=== Problem statement ===
Transcribe every entry exactly, leaving out any pictures.

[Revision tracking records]

● ● ● ● ● ● ●

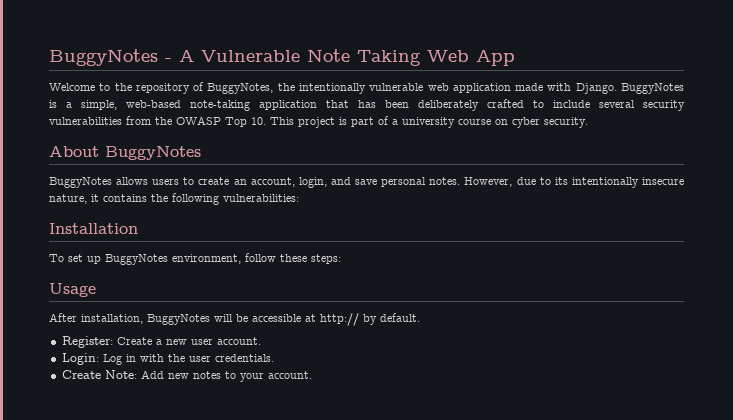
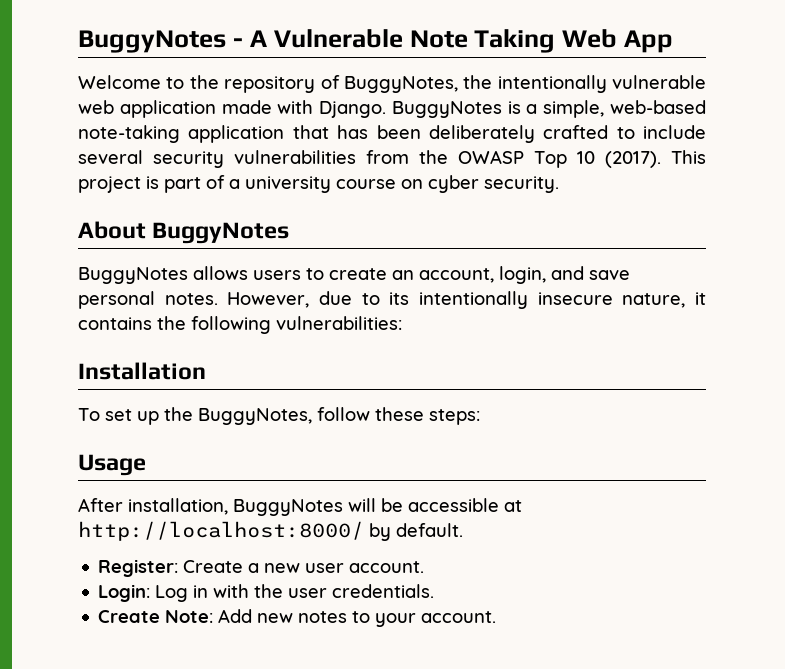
- BuggyNotes is a simple, web-based note-taking application that has been deliberately crafted to include several security vulnerabilities from the OWASP Top 10. This project is part of a university course on cyber security.
+ BuggyNotes is a simple, web-based note-taking application that has been deliberately crafted to include several security vulnerabilities from the OWASP Top 10 (2017). This project is part of a university course on cyber security.
- To set up BuggyNotes environment, follow these steps:
+ To set up the BuggyNotes, follow these steps:
- After installation, BuggyNotes will be accessible at http:// by default.
+ After installation, BuggyNotes will be accessible at http://localhost:8000/ by default.

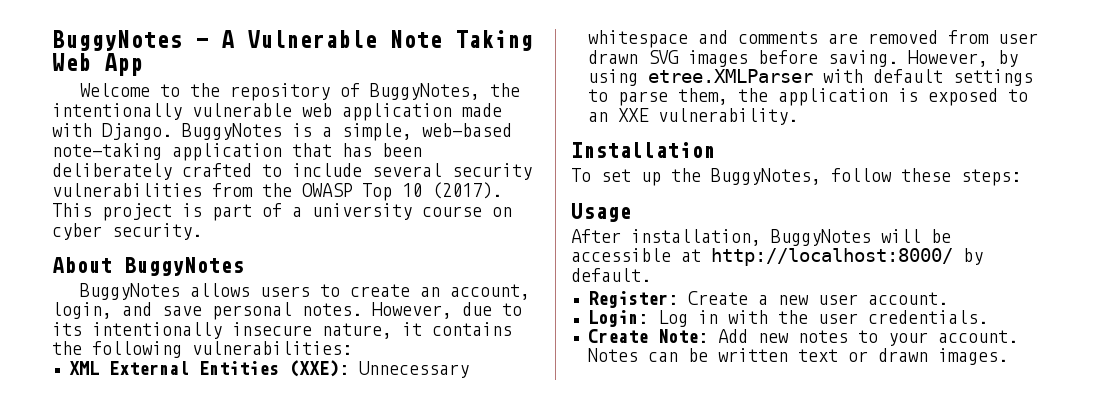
+ XML External Entities (XXE): Unnecessary whitespace and comments are removed from user drawn SVG images before saving. However, by using etree.XMLParser with default settings to parse them, the application is exposed to an XXE vulnerability.
+ Notes can be written text or drawn images.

● ● ● ● ● ● ●

=== Answer below ===
- BuggyNotes is a simple, web-based note-taking application that has been deliberately crafted to include several security vulnerabilities from the OWASP Top 10. This project is part of a university course on cyber security.
+ BuggyNotes is a simple, web-based note-taking application that has been deliberately crafted to include several security vulnerabilities from the OWASP Top 10 (2017). This project is part of a university course on cyber security.
- To set up BuggyNotes environment, follow these steps:
+ To set up the BuggyNotes, follow these steps:
- After installation, BuggyNotes will be accessible at http:// by default.
+ After installation, BuggyNotes will be accessible at http://localhost:8000/ by default.

+ XML External Entities (XXE): Unnecessary whitespace and comments are removed from user drawn SVG images before saving. However, by using etree.XMLParser with default settings to parse them, the application is exposed to an XXE vulnerability.
+ Notes can be written text or drawn images.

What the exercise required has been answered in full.